Poutine ne risque la prison que s'il s'aventure un jour dans les pays qui reconnaissent l'autorité de la CPI. Les procès qu'elle a intentés contre des chefs d'État ou de gouvernement ont rarement abouti à des condamnations. Elles ont néanmoins désigné des coupables et déclenché des changements de régime. La décision de poursuivre le président de la deuxième puissance mondiale ne réclamait ni courage ni audace. La distance qui sépare les magistrats de la CPI de Poutine empêche toute efficacité de ses poursuites.
Mais l'objectif, pour la CPI (et l'ONU) consiste à faire peser sur le dictateur une épée de Damoclès. Il n'est plus libre de ses mouvements, il apparaît enfin pour ce qu'il est (un criminel de haute volée) et sa culpabilité évidente le privera peu à peu de quelques-uns de ses soutiens actuels. Il n'est pas seul ; il est soutenu parfois par des hommes qui eux mêmes sont des cibles que la CPI pourrait juger. Dans un premier temps, il agira selon son humeur, comme à l'accoutumée. Dans un second temps, il sera recouvert de honte. Et son opinion, abreuvée à la propagande russe, commencera à se demander pourquoi le tzar a, dans le monde, la très mauvaise réputation qu'il a acquise.

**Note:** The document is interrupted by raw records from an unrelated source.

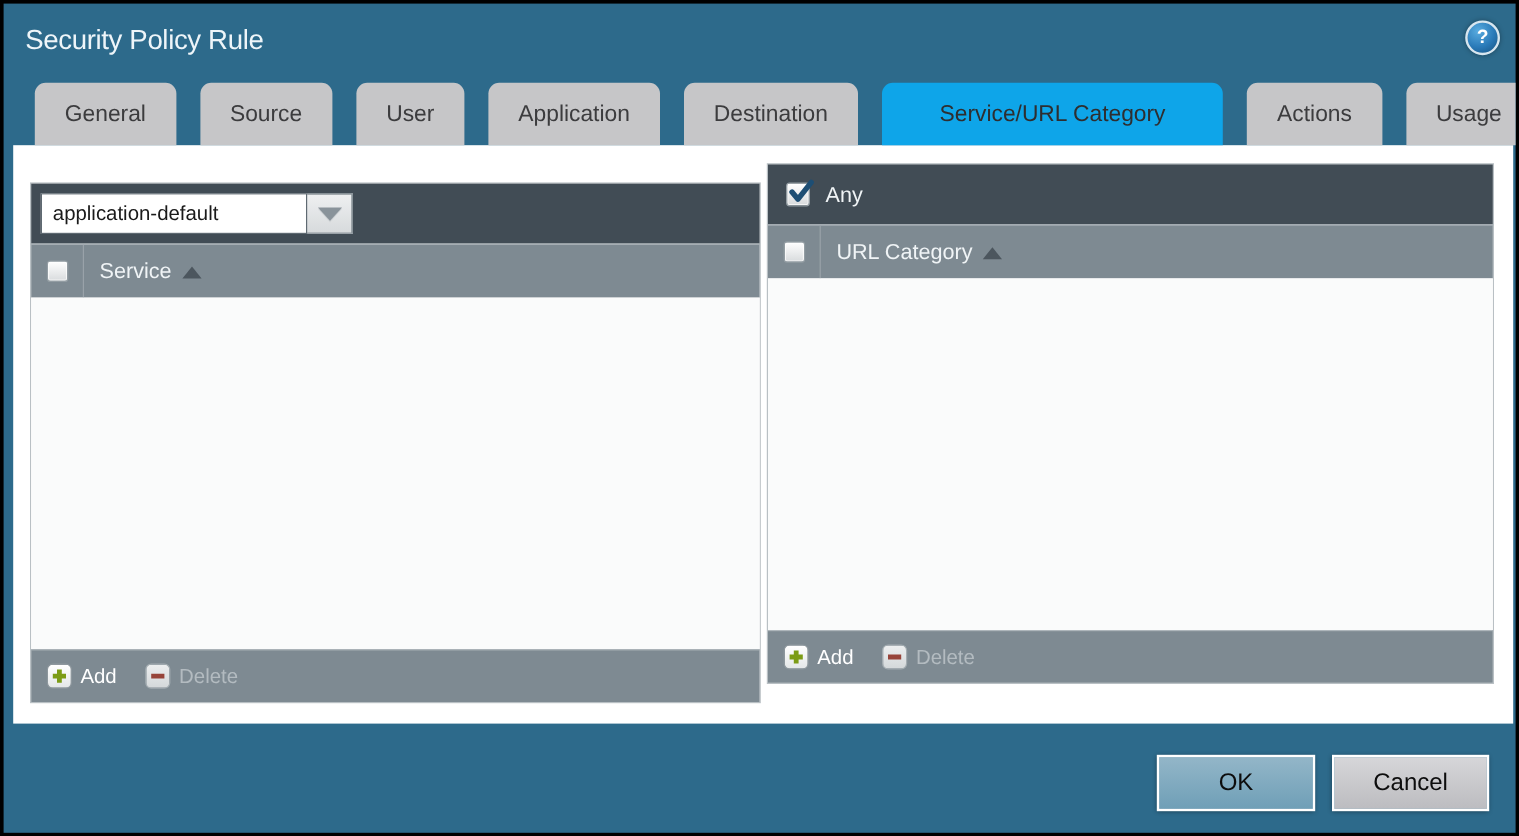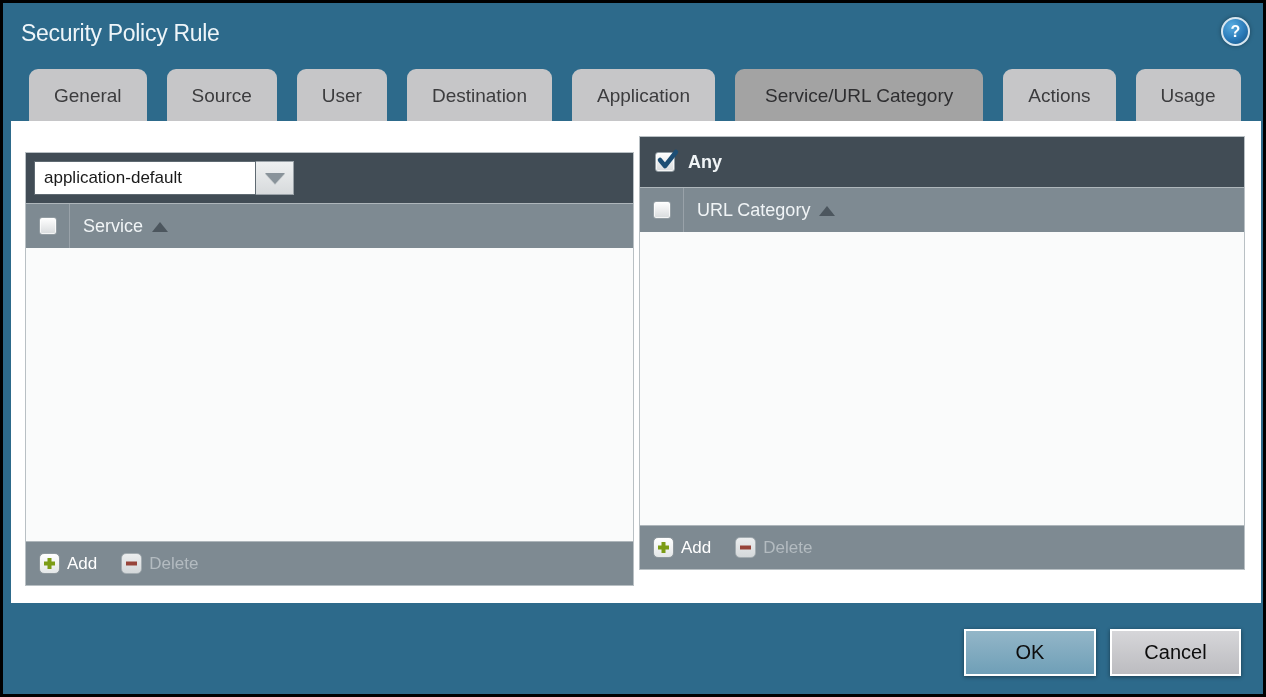--- a/index.html
+++ b/index.html
@@ -147,8 +147,8 @@
     <div class="tab">General</div>
     <div class="tab">Source</div>
     <div class="tab">User</div>
+    <div class="tab">Application</div>
     <div class="tab">Destination</div>
-    <div class="tab">Application</div>
     <div class="tab active">Service/URL Category</div>
     <div class="tab">Actions</div>
     <div class="tab">Usage</div>

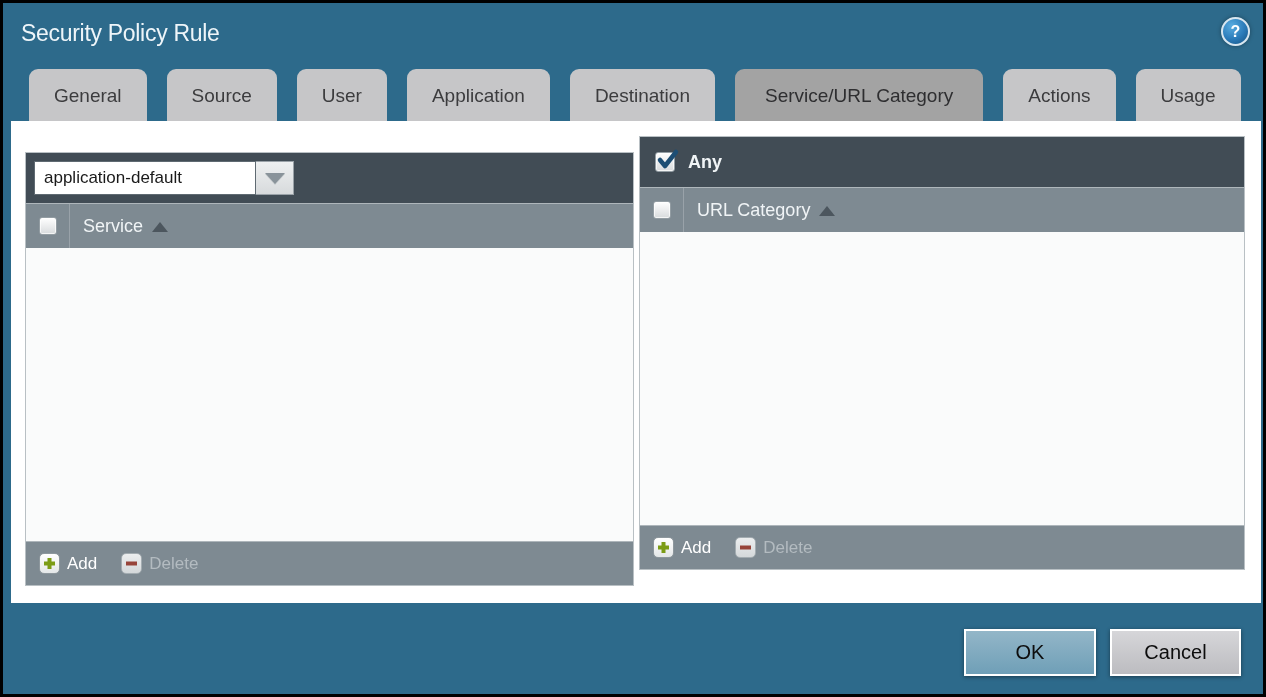--- a/index.html
+++ b/index.html
@@ -34,7 +34,7 @@
     font-size:19px; border-radius:9px 9px 0 0;
     white-space:nowrap; cursor:pointer;margin-left:16px;
   }
-  .tab.active { background:#a3a3a3; color:#2e2e30; padding:0 30px; }
+  .tab.active { background:#0ea5e9; color:#2e2e30; padding:0 48px; }
   
   .content {
     position:absolute; left:8px; top:118px; width:1250px; height:482px;

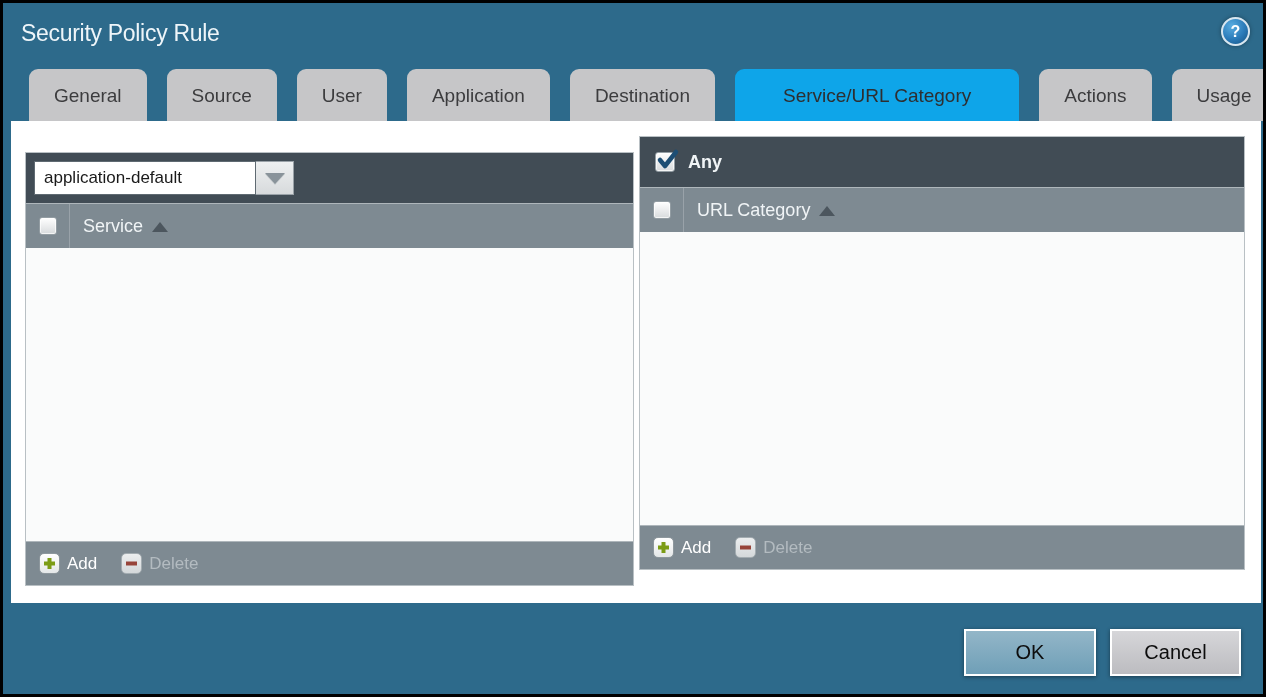--- a/index.html
+++ b/index.html
@@ -109,7 +109,7 @@
     margin-top:2px;
   }
   
-  .any-row { display:flex; align-items:center; gap:13px; padding-left:7px;font-weight:bold; }
+  .any-row { display:flex; align-items:center; gap:13px; padding-left:7px; }
   .any-label { font-size:18px; color:#f0f4f6; }
   
   .tool-btn { display:flex; align-items:center; gap:7px; cursor:pointer; }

La décision de la CPI est donc plus politique que judiciaire. Elle annonce très clairement les limites du pouvoir d'un despote. Il se trouve en outre que les atrocités de l'armée russe en Ukraine, notamment les déportations d'enfants, sont bien documentés et que Poutine, qui a voulu cette guerre, ne peut plus ignorer les crimes commis par les soudards russes. Certes, rien ne peut le forcer à en parler ou à les commenter. Il continuera à s'abriter derrière la sémantique mensongère qu'il a choisie. Il donnera continuellement une analyse logique et morale de son intervention. Le procès, en quelque sorte, n'aura pas lieu à La Haye, mais il se déroulera par déclarations et contre-déclarations.
Un argument de poids pour Zelensky
Désigné comme un monstre, il va perdre peu à peu son influence, notamment dans les pays du tiers-monde qui, bien qu'ils aient pris leurs distance avec l'Europe et les États-Unis, sont excédés par une guerre dont ils croyaient, comme nous, qu'elle ne durerait pas. C'est sur le temps long que Poutine est menacé. La CPI, surtout, a apporté à Volodomyr Zelensky un argument exceptionnel. Il n'y a vraiment plus aucune raison de brider les Ukrainiens, de leur interdire de porter les combats sur le sol russe, d'utiliser des armes sophistiquées qui finiraient par leur assurer la victoire. Jamais la nécessité de vaincre Poutine n'est apparue comme aussi indispensable, jamais la perspective d'un compromis avec Moscou qui gèlerait ses acquis en Ukraine ne pourra être acceptée. Le contentieux russo-ukrainien est énorme, le dossier accablant pour Poutine, les excès de la guerre insensés.
L'Ukraine d'aujourd'hui est un abcès de fixation qu'il faut crever. La capacité des Russes à envahir l'Ukraine s'est brisée à Kiev, puis à Bakhmout, que la stratégie d'Evguéni Prigojine, le chef de la milice Wagner, n'a pas encore réussi à conquérir, même si cette ville n'a aucune valeur stratégique. Tout cela montre l'ahurissante détermination de l'armée ukrainienne. Zelensky souhaitait évacuer Bakhmout pour en finir avec le carnage, ses militaires ont préféré continuer à s'y battre. Voilà un refus d'obtempérer des plus admirables, alors que les jeunes Russes menacés par la conscription prennent la poudre d'escampette et partent pour l'Europe occidentale afin d'échapper à la mort. On ne dira jamais assez qu'à la férocité et à la sauvagerie de Moscou, sont opposés le courage bien sûr, mais aussi la certitude des Ukrainiens que ce qui est en jeu, c'est non seulement leur liberté, mais leur droit.